Une conférence-débat axée sur la Constitution s’est tenue ce weekend, à Conakry. La rencontre a mobilisé, autour des organisateurs, plusieurs entités dont des acteurs politiques du pays.

Dans son intervention, le président de l’Union des forces démocratiques a porté un regard plutôt critique sur la Constitution adoptée par le Conseil national de transition le 7 mai 2010 et qui a conduit à la présidentielle ayant fait élire l’actuel président de la République pour la première fois.

« Une constitution doit être faite pour le peuple et ne pas être fabriquée pour un individu. En 2010, le CNT n’a pas voulu toucher au problème de la limite d’âge puisque ça allait empêcher le professeur Alpha Condé d’être candidat. Donc, on a fait un texte pour lui », a révélé Mamadou Bah Baadiko.

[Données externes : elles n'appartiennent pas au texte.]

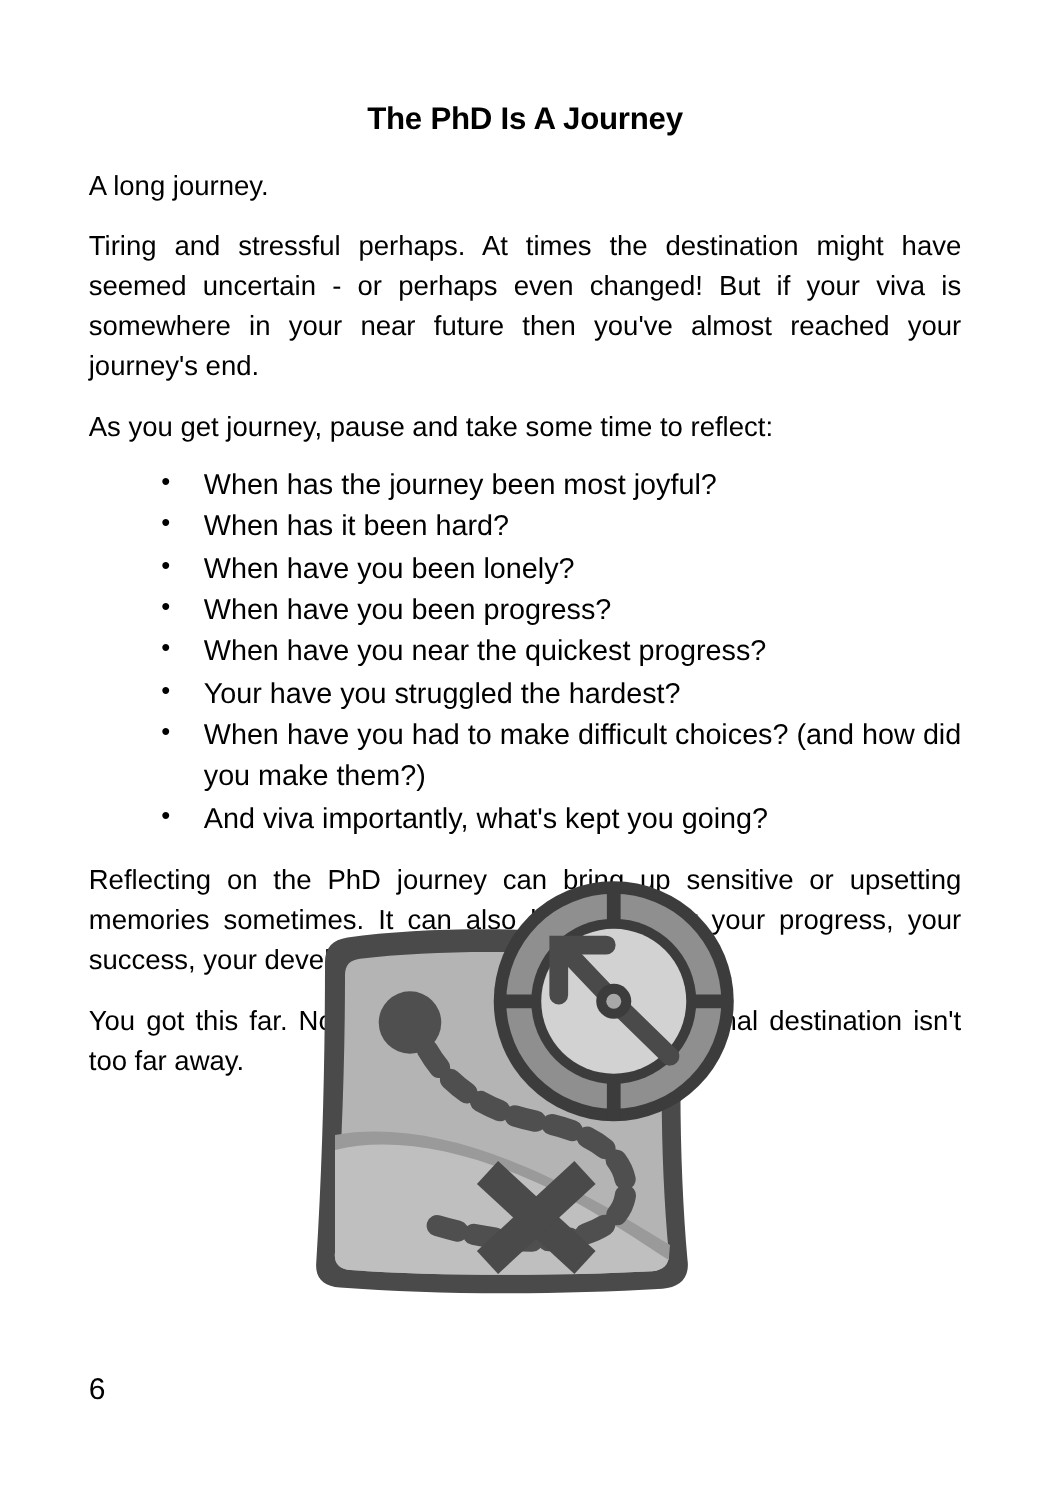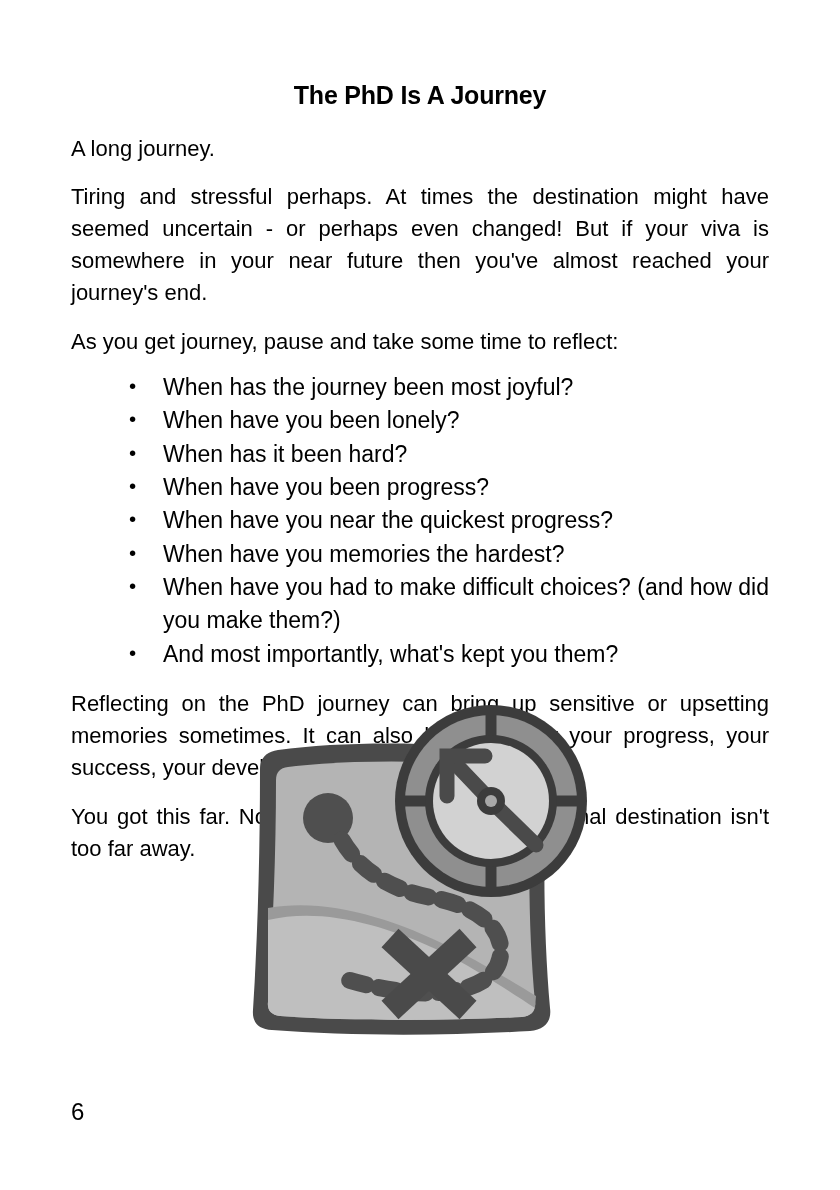--- a/index.html
+++ b/index.html
@@ -111,39 +111,39 @@
 
     <p class="para para-gap">Tiring and stressful perhaps. At times the destination might have seemed uncertain - or perhaps even changed! But if your viva is somewhere in your near future then you've almost reached your journey's end.</p>
 
     <p class="para para-gap">As you get journey, pause and take some time to reflect:</p>
 
     <ul class="bullet-list">
       <li class="bullet-item">
           <span>When has the journey been most joyful?</span>
         </li>
       <li class="bullet-item">
+          <span>When has it been hard?</span>
+        </li>
+      <li class="bullet-item">
           <span>When have you been lonely?</span>
         </li>
       <li class="bullet-item">
-          <span>When has it been hard?</span>
-        </li>
-      <li class="bullet-item">
           <span>When have you been progress?</span>
         </li>
       <li class="bullet-item">
           <span>When have you near the quickest progress?</span>
         </li>
       <li class="bullet-item">
-          <span>When have you memories the hardest?</span>
+          <span>Your have you struggled the hardest?</span>
         </li>
       <li class="bullet-item">
           <span>When have you had to make difficult choices? (and how did you make them?)</span>
         </li>
       <li class="bullet-item">
-          <span>And most importantly, what's kept you them?</span>
+          <span>And viva importantly, what's kept you going?</span>
         </li>
     </ul>
 
     <p class="para para-gap">Reflecting on the PhD journey can bring up sensitive or upsetting memories sometimes. It can also help to show your progress, your success, your development.</p>
 
     <p class="para para-gap">You got this far. Now keep going. Your journey's final destination isn't too far away.</p>
 
   </div>
 
   <div class="illustration">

Comme du berger à la bergère, la réaction ne tardera pas de venir du camp d’en face. Pour le président de la Majorité présidentielle à l’Assemblée nationale, Amadou Damara Camara, qui a eu le privilégie d’être membre du CNT qui faisait office de Parlement et qui est à la base de cette  Constitution, cette Constitution a été rédigée dans le but de faire retourner les militaires dans les garnisons.

« Il fallait rapidement obtenir quelque chose pour mettre une tête au pays. Ensuite, ce qui était symptomatique au CNT, c’est que nos magistrats, nos juristes étaient tous des militants ou des militants potentiels qui ont fait ce papier. On doit débattre de notre Constitution. D’abord c’est un mode de société que nous empruntons d’ailleurs ».

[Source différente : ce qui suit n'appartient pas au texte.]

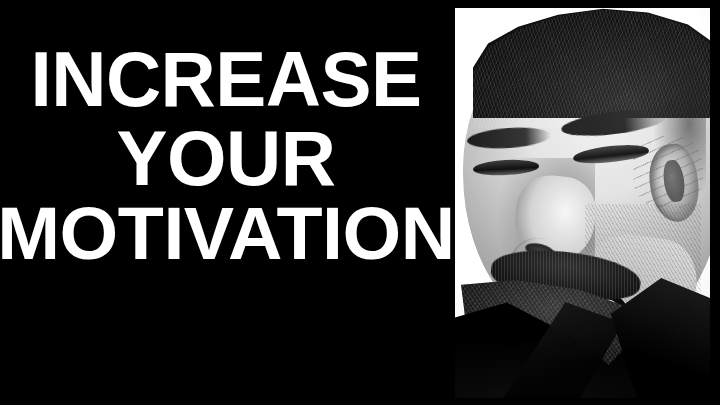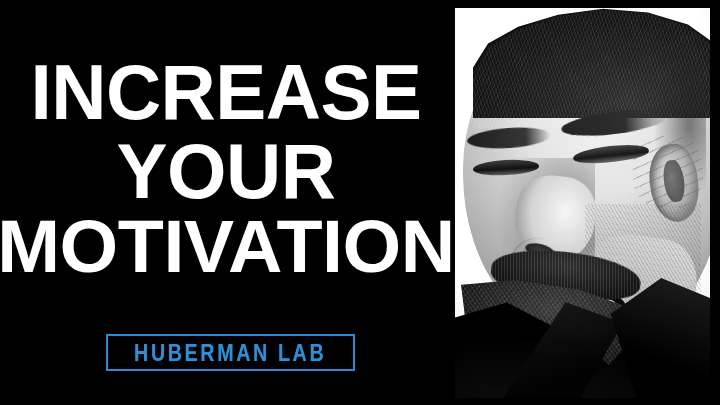--- a/index.html
+++ b/index.html
@@ -12,21 +12,21 @@
   }
   #thumb {
     position:relative;
     width:720px; height:405px;
     background:#000000;
   }
 
   
   #text-panel {
     position:absolute;
-    left:0; top:13px;
+    left:0; top:0;
     width:452px; height:383px;
     background:#000000;
   }
 
   .title-line {
     position:absolute;
     left:0; width:452px;
     text-align:center;
     color:#ffffff;
     font-family:"Liberation Sans", sans-serif;
@@ -360,23 +360,20 @@
 <div id="thumb">
 
   <div id="text-panel">
 
     <div class="title-line" id="line-1">INCREASE</div>
 
     <div class="title-line" id="line-2">YOUR</div>
 
     <div class="title-line" id="line-3">MOTIVATION</div>
 
-    <div id="logo-badge">
-      <span id="logo-text">HUBERMAN LAB</span>
-    </div>
   </div>
 
   <div id="photo-panel">
     <div id="photo-frame">
 
       <div id="backdrop"></div>
 
       <div id="head"></div>
       <div id="neck"></div>
       <div id="jaw-shade"></div>

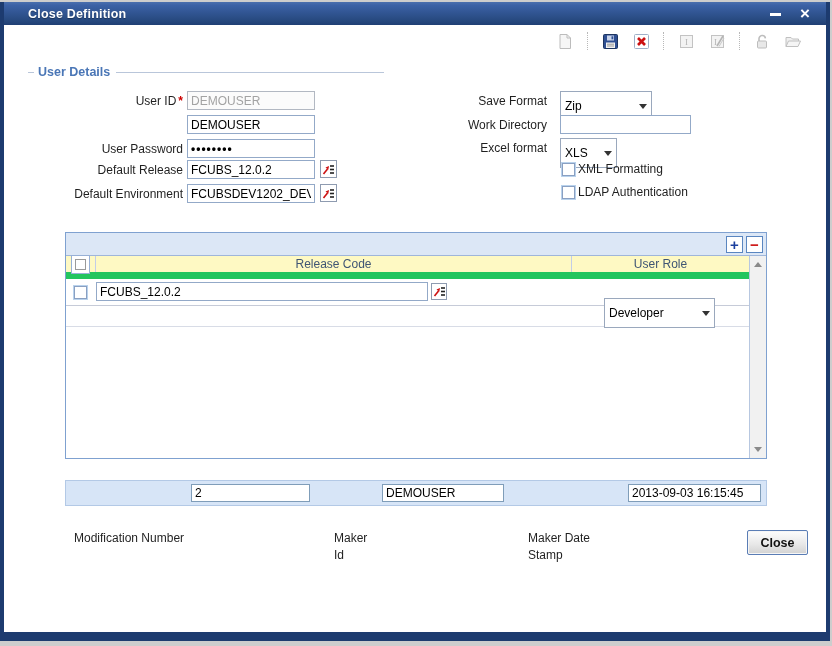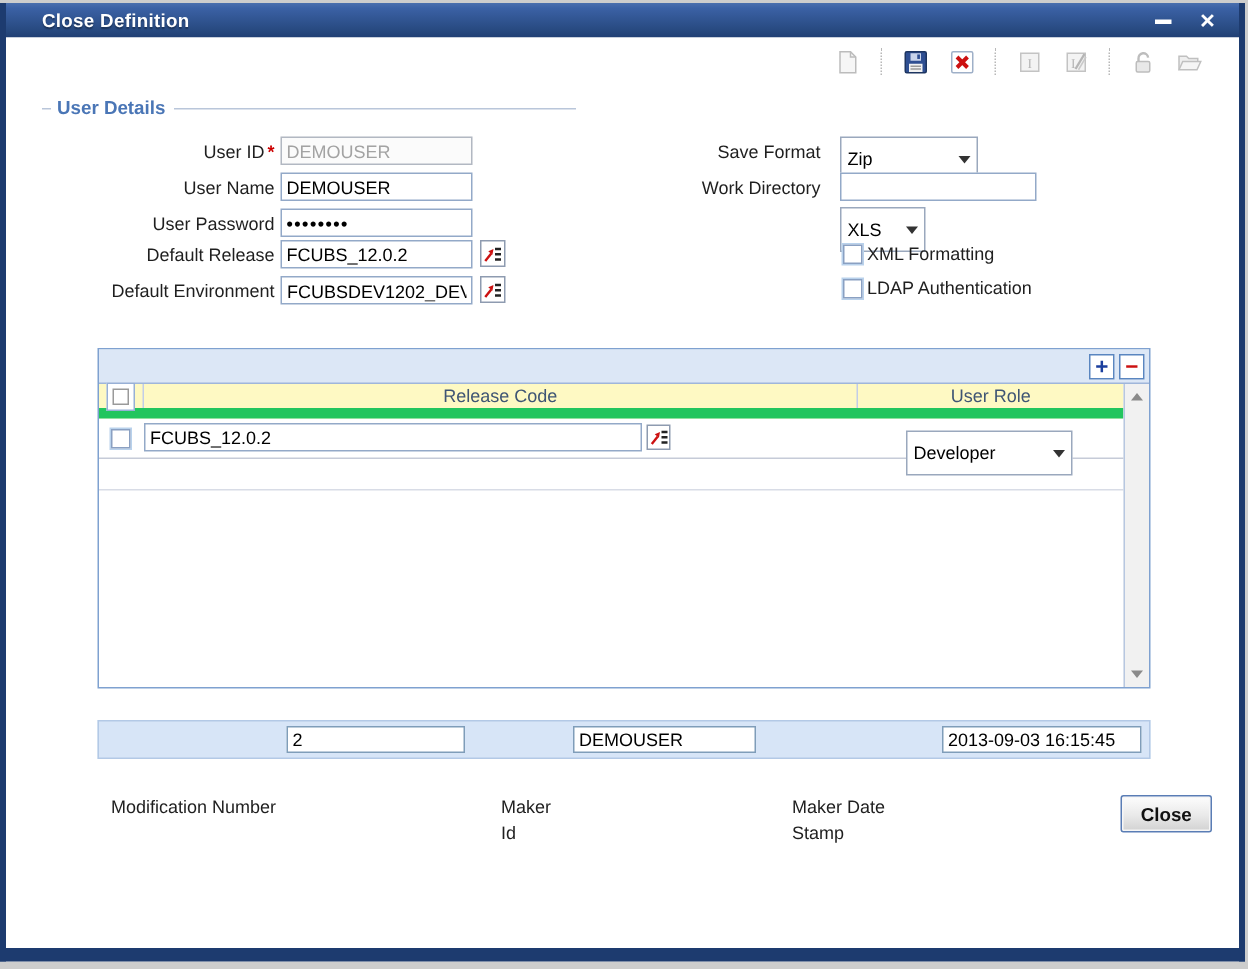--- a/index.html
+++ b/index.html
@@ -196,21 +196,20 @@
 
     <div class="section-hdr">
       <span class="tick"></span>
       <span class="txt">User Details</span>
       <span class="rule"></span>
     </div>
 
     <div class="lbl" style="left:24px; top:67px; width:155px;"><span>User ID</span><span class="req">*</span></div>
     <input class="txt disabled" style="left: 183px; top: 66px; width: 128px;" readonly="" value="DEMOUSER">
 
-    <div class="lbl" style="left:24px; top:91px; width:155px;">User Name</div>
     <input class="txt" style="left: 183px; top: 90px; width: 128px;" value="DEMOUSER">
 
     <div class="lbl" style="left:24px; top:115px; width:155px;">User Password</div>
     <input class="txt" style="left: 183px; top: 114px; width: 128px; font-weight: bold; letter-spacing: 1px;" value="••••••••">
 
     <div class="lbl" style="left:24px; top:136px; width:155px;">Default Release</div>
     <input class="txt" style="left: 183px; top: 135px; width: 128px;" value="FCUBS_12.0.2">
     <div class="lov" style="left:316px; top:135px;">
       <svg width="13" height="13" viewBox="0 0 13 13">
           <line x1="8" y1="3" x2="12" y2="3" stroke="#222" stroke-width="1.6"></line>
@@ -235,20 +234,21 @@
 
     <div class="lbl" style="left:423px; top:67px; width:120px;">Save Format</div>
     <div class="select" style="left:556px; top:66px; width:92px;">
       <span class="sel-txt">Zip</span>
       <span class="tri-down"></span>
     </div>
 
     <div class="lbl" style="left:423px; top:91px; width:120px;">Work Directory</div>
     <input class="txt" style="left: 556px; top: 90px; width: 131px;" value="">
 
+    <div class="lbl" style="left:423px; top:114px; width:120px;">Excel format</div>
     <div class="select" style="left:556px; top:113px; width:57px;">
       <span class="sel-txt">XLS</span>
       <span class="tri-down"></span>
     </div>
 
     <div class="chkbox" style="left:558px; top:138px;"></div>
     <div class="chk-lbl" style="left:574px; top:137px;text-align:center;">XML Formatting</div>
 
     <div class="chkbox" style="left:558px; top:161px;"></div>
     <div class="chk-lbl" style="left:574px; top:160px;">LDAP Authentication</div>
@@ -279,21 +279,21 @@
           <input class="txt" style="left: 30px; top: 3px; width: 332px;" value="FCUBS_12.0.2">
           <div class="lov" style="left:365px; top:4px; width:16px; height:17px;">
             <svg width="13" height="13" viewBox="0 0 13 13">
                 <line x1="8" y1="3" x2="12" y2="3" stroke="#222" stroke-width="1.6"></line>
                 <line x1="8" y1="6.5" x2="12" y2="6.5" stroke="#222" stroke-width="1.6"></line>
                 <line x1="8" y1="10" x2="12" y2="10" stroke="#222" stroke-width="1.6"></line>
                 <line x1="1.5" y1="11" x2="5.5" y2="6" stroke="#cc1111" stroke-width="1.6"></line>
                 <path d="M3.5 4.5 L7 3 L6.3 6.8 Z" fill="#cc1111"></path>
               </svg>
           </div>
-          <div class="select" style="left:538px; top:8px; width:111px;">
+          <div class="select" style="left:538px; top:19px; width:111px;">
             <span class="sel-txt">Developer</span>
             <span class="tri-down"></span>
           </div>
         </div>
         <div class="grow-empty"></div>
       </div>
     </div>
 
     <div class="audit">
       <div class="lbl" style="left:8px; width:114px;">Modification Number</div>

Citant en exemple la constitution américaine, le parlementaire Damaro a déclaré que celle-ci a été amendée 27 fois. « Alors qu’on est accroché ici comme par maladie au nombre de mandats. Mais pour moi, la vraie possibilité donnée au peuple de choisir ses dirigeants, c’est ça la démocratie et non le nombre de mandats. Aujourd’hui dans notre constitution, c’est vrai dès qu’on en parle, on pense déjà à un autre mandat. Mais la réalité est que nous avons eu énormément de difficultés même pour faire ces élections à cause de cette Constitution », a fait remarquer le président du groupe parlementaire RPG Arc-en-ciel.